Republican Rep. Doug Lamborn, whose career in Congress has been defined by a series of underwhelming primary victories, announced on Friday that he wouldn’t seek a 10th term in Colorado’s 5th District. His constituency, which is based in the Colorado Springs area, favored Donald Trump 53-43 in 2020, so the winner of the June 25 GOP primary will be favored in this longtime conservative bastion.
The filing deadline is March 19, and as we recently wrote following fellow Colorado Rep. Lauren Boebert’s attempt to swap districts, getting on the ballot is often a difficult task in the Centennial State. Boebert’s decision to run to succeed retiring Rep. Ken Buck in the 4th District rather than defend the 3rd also means that, with Lamborn retiring, all three of the state’s GOP-held House seats will be open this year.
Lamborn first got his start in elected office in 1994, when he won a seat in the state House, though he soon earned an appointment to the upper chamber, in early 1996. Lamborn was still in the state Senate a decade later when Republican Rep.
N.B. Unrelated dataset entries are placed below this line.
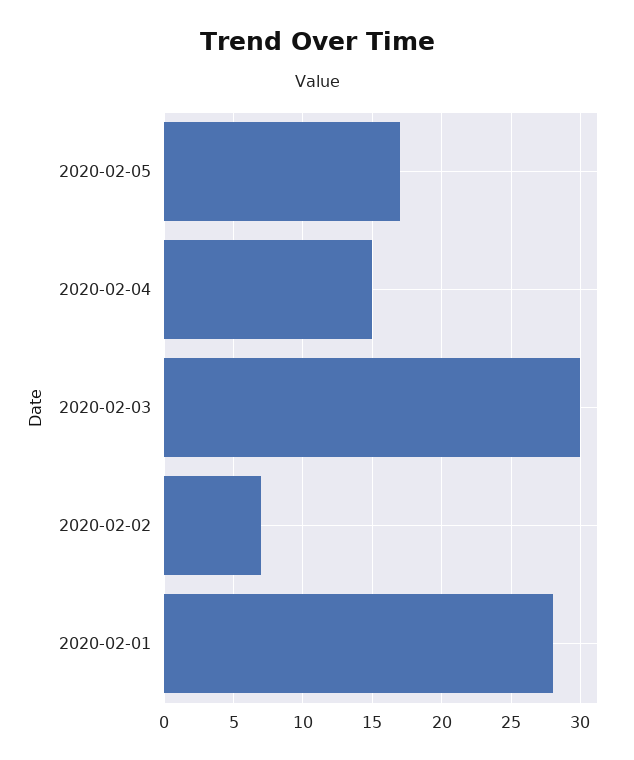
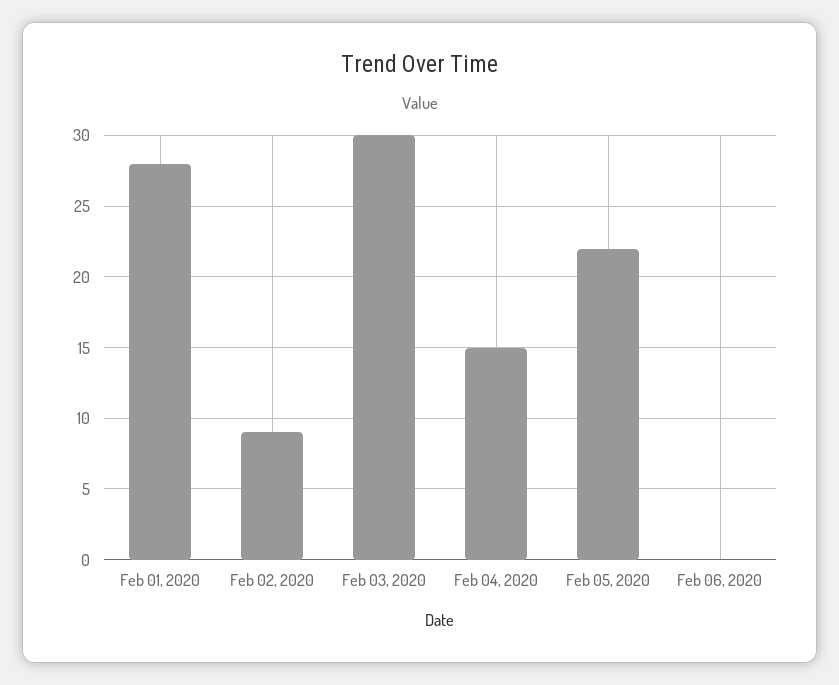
2020-02-05: 17 -> 22
2020-02-02: 7 -> 9
Feb 06, 2020: none -> 0

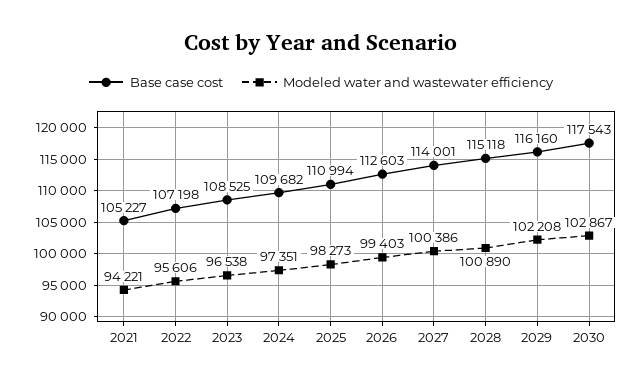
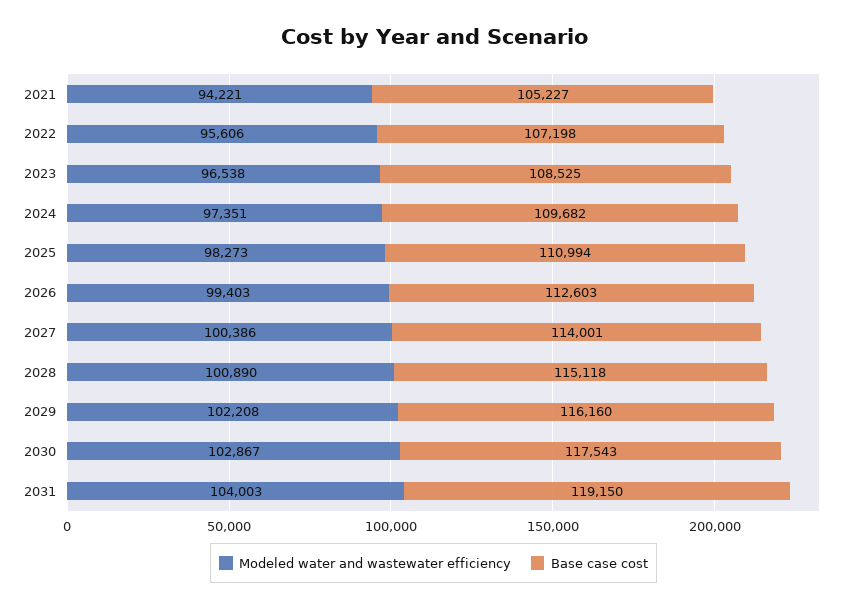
Modeled water and wastewater efficiency, 2031: none -> 104003
Base case cost, 2031: none -> 119150

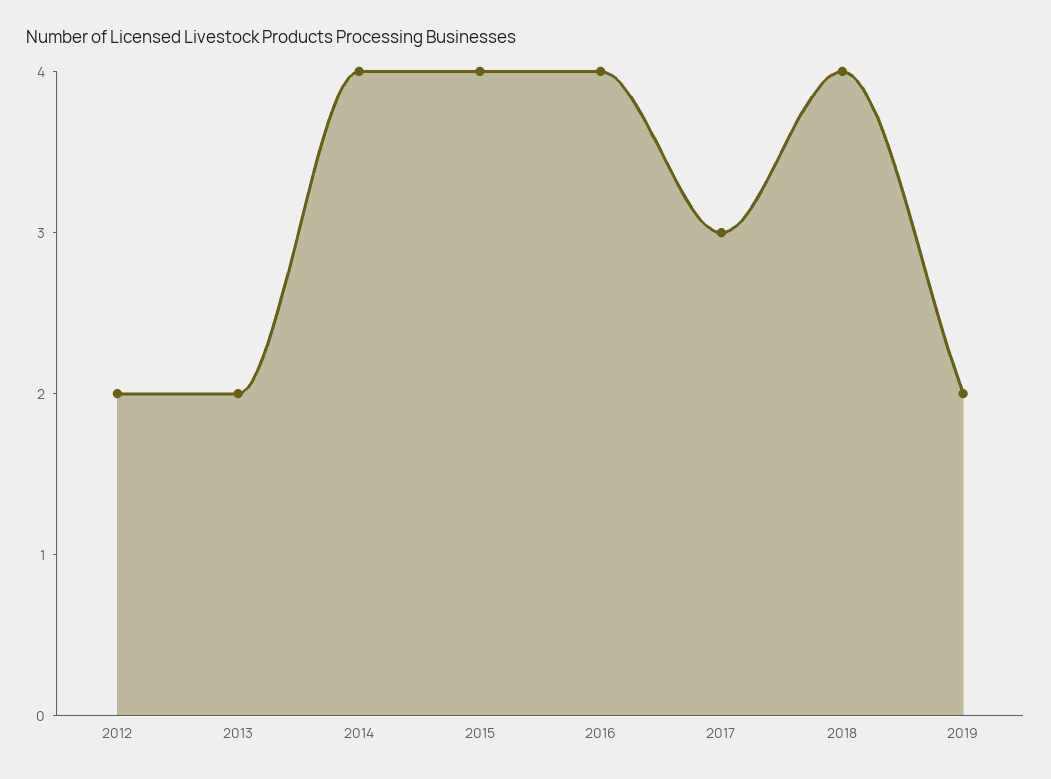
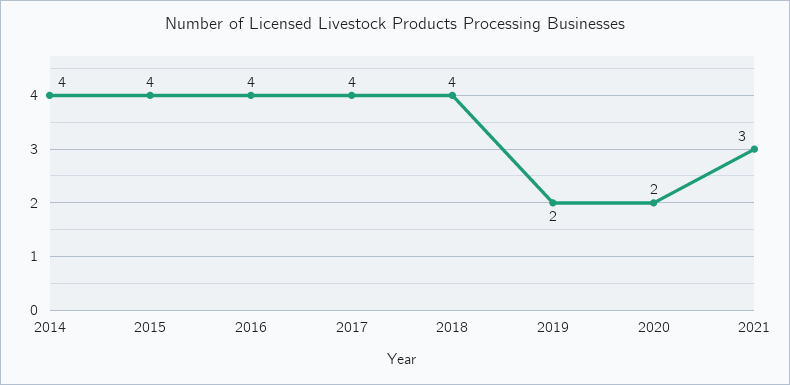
2012: 2 -> none
2013: 2 -> none
2017: 3 -> 4
2020: none -> 2
2021: none -> 3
Joel Hefley decided to retire, a move that gave Lamborn the opportunity to seek a further promotion.
In the crowded primary that unfolded, Hefley backed a former aide named Jeff Crank over Lamborn, who had the support of the radical anti-tax Club for Growth and the state branch of the Christian Coalition. The latter organization sent out a mailer that depicted photos of same-sex couples and accused Crank of backing the “homosexual agenda.” Lamborn pulled off a tight 27-25 win, with retired Air Force Gen. Bentley Rayburn taking third, with 17%.
A furious Hefley reportedly mulled waging a write-in campaign for the general election, and while he passed on the idea, he said of Lamborn, “I feel that he ran the most sleazy, dishonest campaign I’ve seen in a long, long time, and I can not support it.” The intraparty drama didn’t stop Lamborn from winning 60-40 in the fall, but Hefley ominously predicted the next year, “I would be very surprised if he did not have a very substantial primary.”
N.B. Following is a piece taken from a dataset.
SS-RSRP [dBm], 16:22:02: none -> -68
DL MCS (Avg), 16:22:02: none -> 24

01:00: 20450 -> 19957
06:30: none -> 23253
In 2008, Crank and Rayburn both came back for a second round, but his two rivals may have split the anti-incumbent vote enough to save the congressman: Lamborn turned back Crank 44-30, with Rayburn close behind them, at 26%. Lamborn got a bit of a breather in the ensuing two cycles, even running unopposed for the GOP nomination in 2010. Two years later, his 62-38 victory against self-funder Robert Blaha, while still not impressive for an incumbent in a primary, wasn’t dire. But if Lamborn thought his nomination battles were over, he was in for a series of surprises.
Rayburn returned in 2014 and, despite raising little money, held the congressman to just a 53-47 victory. Lamborn excused his near-loss by claiming that primary voters were blaming their own party’s incumbents for their inability to repeal the Affordable Care Act. But his closest near-death experience came in 2016, when delegates at the GOP convention in the district favored little-known legislative aide Calandra Vargas by a wide 58-35 margin.
Colorado allows candidates to reach the primary ballot by collecting the requisite number of signatures or by taking 30% of the vote at their party gathering. Because Lamborn had decided to pursue only the second route, he came extremely close to getting eliminated from contention. He managed to rally to beat Vargas 68-32 in the primary a few months later, but that experience foreshadowed another tough race for 2018.
Two notable Republicans decided to take on Lamborn that cycle, 2016 Senate nominee Darryl Glenn and state Sen. Owen Hill. Lamborn this time decided to gather petitions and skip the convention, but that decision almost blew up in his face when the state Supreme Court knocked him off the ballot after finding that he’d violated state law by hiring a petition collector who did not meet the state’s residency requirements. The congressman, however, successfully sued in federal court to overturn that law, and he went on to beat Glenn 52-20 in the primary.
Lamborn’s 2020 primary was his first uncontested one in a decade, but he still had one last scare in store the following cycle. State Rep. Dave Williams launched an intraparty challenge at a time when the House Ethics Committee was investigating allegations that the congressman had misused official resources by having congressional staff perform personal and campaign-related tasks for him and his wife.
A former aide named Brandon Pope also filed a lawsuit in 2021 accusing Lamborn of firing him in retaliation for raising concerns about the congressman’s “reckless” approach to COVID-19 safety in his congressional office. Pope further claimed that Lamborn had allowed his son “to live in a storage area in the basement of the U.S. Capitol for a period of weeks,” though the OCE did not address that charge.
Lamborn, however, made use of his financial advantage to run commercials portraying Williams as insufficiently conservative, and he benefited from the presence of two minor candidates on the ballot. Lamborn won 47-33 in what would turn out to be his final primary. The House Ethics Committee does not appear to have taken any public action since then, though the congressman reached a settlement with Pope in early 2023. There’s no word on where Lamborn’s son is living at present.